This survey was the third in the Project Canada adult surveys. Begun in 1975, Project Canada has generated extensive information on life in Canada, with specific attention given to social issues, intergroup relations, and religion. The project has taken representative samples of Canadians every five years, creating panel studies through which social change and stability can be monitored.
- Data File
- Cases: 1,630
Weight Variable: 375) WT
- Data Collection
- Date Collected: July - November 1985
- Funded By
- The Social Sciences and Humanities Research Council of Canada
- Collection Procedures
- The questionnaire was constructed to provide comprehensive data pertaining to three main subject areas being investigated: social issues, intergroup relations and religion. Carried out by mail between approximately July 15 - November 15 of 1985, the survey comprised a sample of 561 people who had participated in 1975 and 1980, and 155 whose involvement had commenced with the 1980 survey. This ongoing core of 716 respondents was supplemented with 914 new participants to form a total sample of 1,630 people. Together with Project Canada 1975 and Project Canada 1980, this survey provides 1975-80-85 trend and panel data. In order to monitor change, many of the items in the 1975 and 1980` versions were included in the questionnaire, with new items added to clarify the earlier findings as well as to update the content more generally.
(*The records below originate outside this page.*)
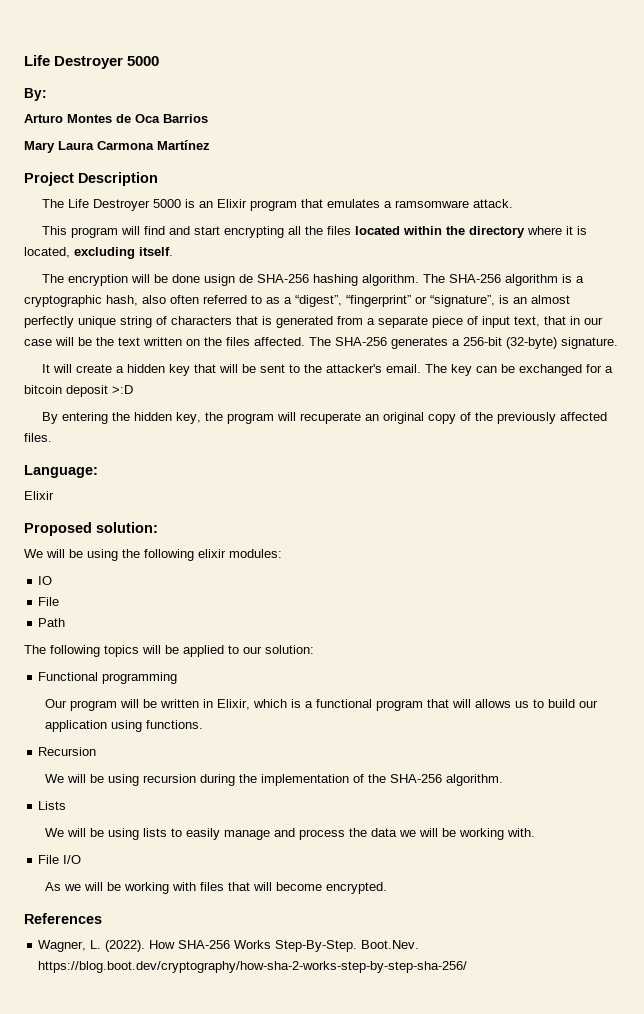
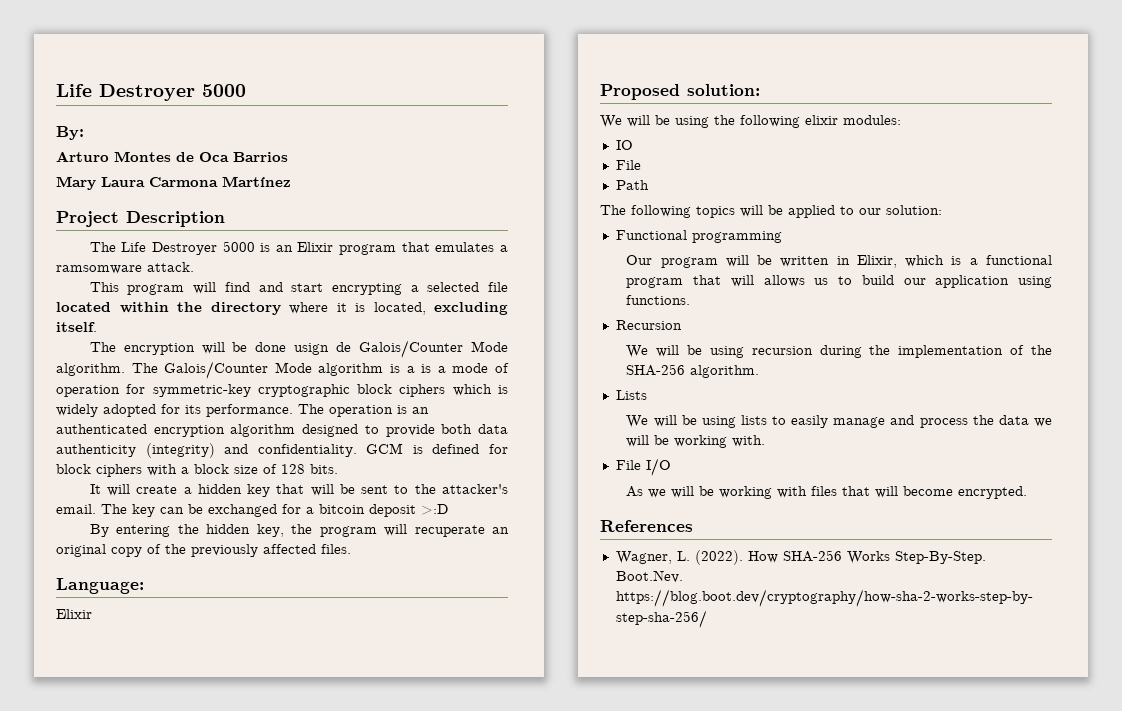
- This program will find and start encrypting all the files located within the directory where it is located, excluding itself.
+ This program will find and start encrypting a selected file located within the directory where it is located, excluding itself.
- The encryption will be done usign de SHA-256 hashing algorithm. The SHA-256 algorithm is a cryptographic hash, also often referred to as a “digest”, “fingerprint” or “signature”, is an almost perfectly unique string of characters that is generated from a separate piece of input text, that in our case will be the text written on the files affected. The SHA-256 generates a 256-bit (32-byte) signature.
+ The encryption will be done usign de Galois/Counter Mode algorithm. The Galois/Counter Mode algorithm is a is a mode of operation for symmetric-key cryptographic block ciphers which is widely adopted for its performance. The operation is an authenticated encryption algorithm designed to provide both data authenticity (integrity) and confidentiality. GCM is defined for block ciphers with a block size of 128 bits.

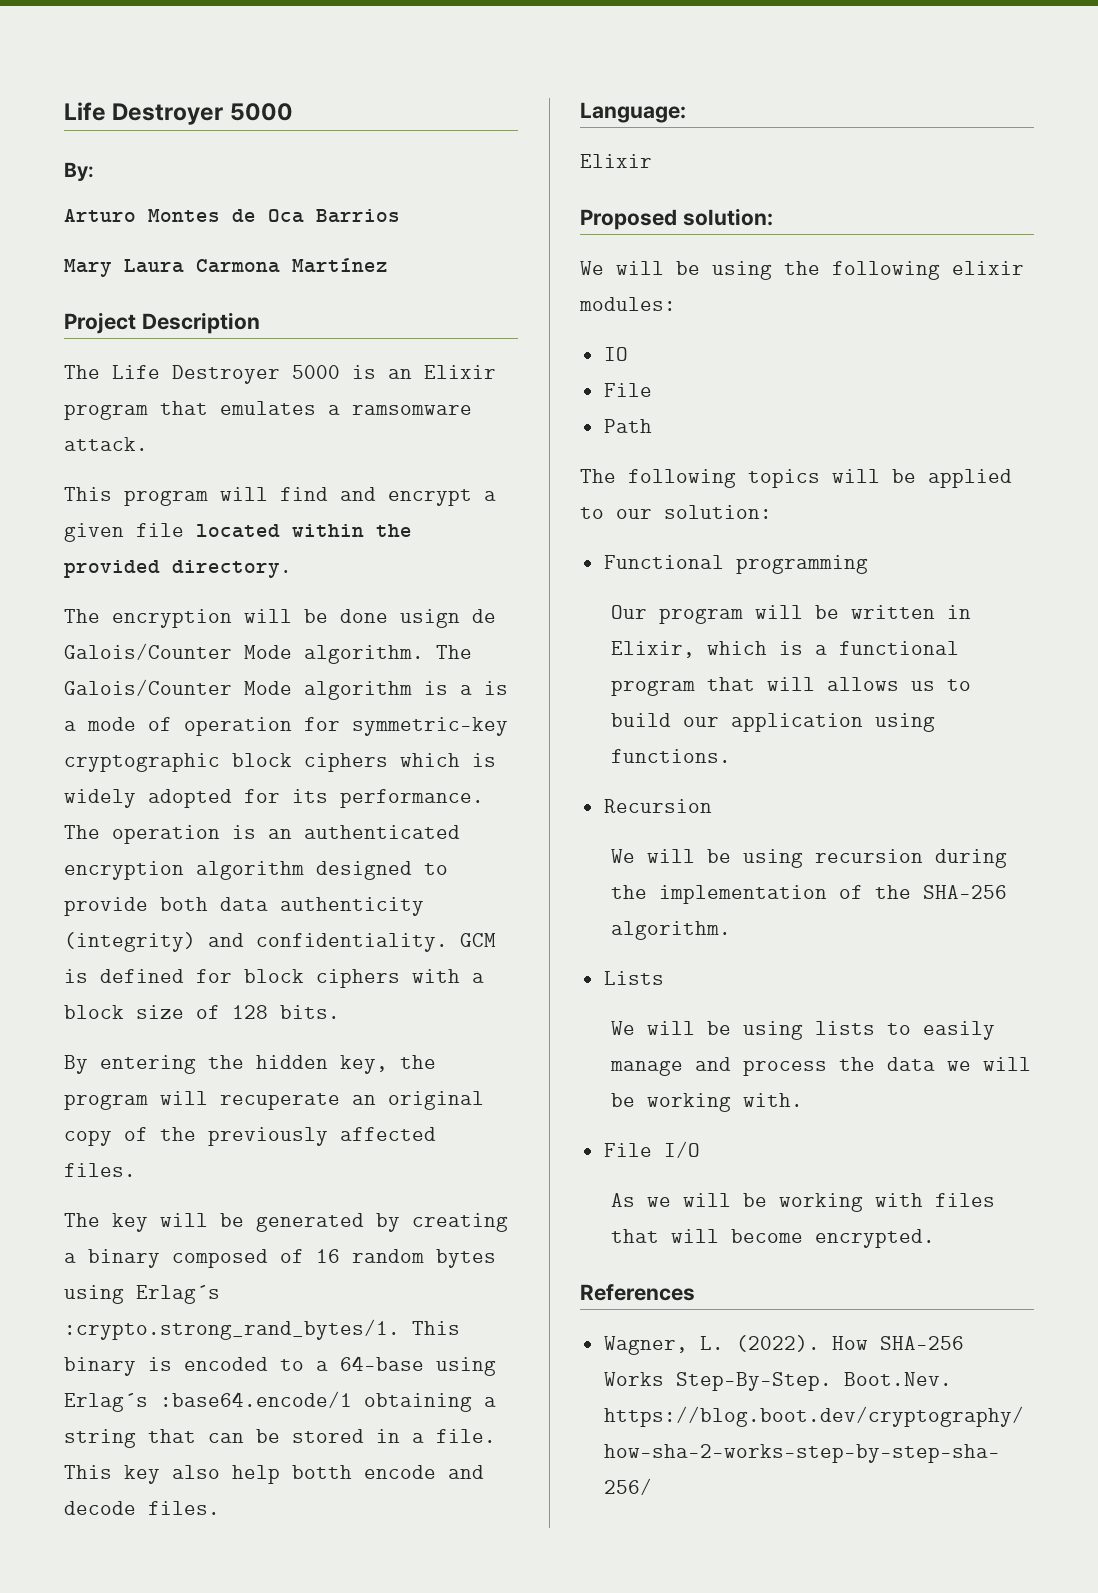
- This program will find and start encrypting a selected file located within the directory where it is located, excluding itself.
+ This program will find and encrypt a given file located within the provided directory.
- It will create a hidden key that will be sent to the attacker's email. The key can be exchanged for a bitcoin deposit >:D
+ The key will be generated by creating a binary composed of 16 random bytes using Erlag´s :crypto.strong_rand_bytes/1. This binary is encoded to a 64-base using Erlag´s :base64.encode/1 obtaining a string that can be stored in a file. This key also help botth encode and decode files.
Follow-up procedures differed somewhat from those used in 1975 and 1980. Approximately two to three weeks after the initial mailing, the pre-paid postcard - functioning as a reminder and asking about the status of the questionnaire - was sent, followed about three weeks later by a second copy of the questionnaire, with "Second Request" stamped on its cover letter.
In early 1986, participants were sent a thank-you postcard, informing them how the results were being disseminated, and welcoming further inquiries.
Number of usable questionnaires received: 1,630
Return rate: 60%
- Sampling Procedures
- The effort to locate the 1,482 people who had participated in the 1980 survey began in the spring of 1985 and continued through the summer. It appears that 1,063 of the 1980 respondents were located (72%), with 716 (67%) submitting usable questionnaires. In short, 50% of the 1980 sample were part of the new sample. The majority of past participants were contacted in early July.
By late August, the social and demographic characteristics of the sample to date were examined in light of the Canadian population. A supplemental sample of 2,000 cases was then drawn, which, when combined with the 1980 core, would produce a final sample of adequate size and sufficient representativeness to permit high-accuracy generalizations to the Canadian population. As before, Canada was stratified by province and community size (>100,000, 99,999-10,000, <10,000), and the overall sample drawn proportionate to the national population, with 104 communities involved. Participants were randomly selected using telephone directories. As in 1980, it was anticipated that weighting according to provincial and community size, as well as gender would be required, with age weighting required as the ongoing cores would have aged anywhere from five to ten years.
We estimated it was possible for 1,666 of the "new 1985 sample" to return the questionnaire, with 914 (55%) doing so. Because of improved preparation and anticipation of the nature of the new, supplementary sample, the data collection covered four months.
The final national sample comprised 1,630 cases - 561 from 1975, 155 from 1980, and 914 new additions. These responses from 2,729 contacts represent a combined return rate for the ongoing cores and new participants of 60%.
These 1,630 cases have been weighted for provincial and community size, along with gender and age. In order to minimize the use of large weight factors, the sample again was reduced to 1,231 cases.
So weighted, the sample is highly representative of the Canadian population. A representative sample of this size should be accurate within about four percentage points on most items, 19 times in 20 similar surveys.
- Principal Investigators
- Reginald W. Bibby
- Occupation Codes for the variables, SES3, SPSES3, TYPE3 and SPTYPE3
- "Occupations have been coded according to the Blishen & McRoberts (1976) socio-economic index scores, as well as the 1980 Statistics Canada classification of occupations. The SES index is determined using both objective and subjective criteria and reflects both the economic return and the prestige which are associated with one's occupation. The higher the score, the higher the occupational rating (Bernard R. Blishen and Hugh A. McRoberts, "A Revised Socioeconomic Index for Occupations in Canada." The Canadian Review of Sociology and Anthropology 13:71-79, 1976.)" The detailed Statistics Canada tables for TYPE3 and SPTYPE3 are not reproduced here.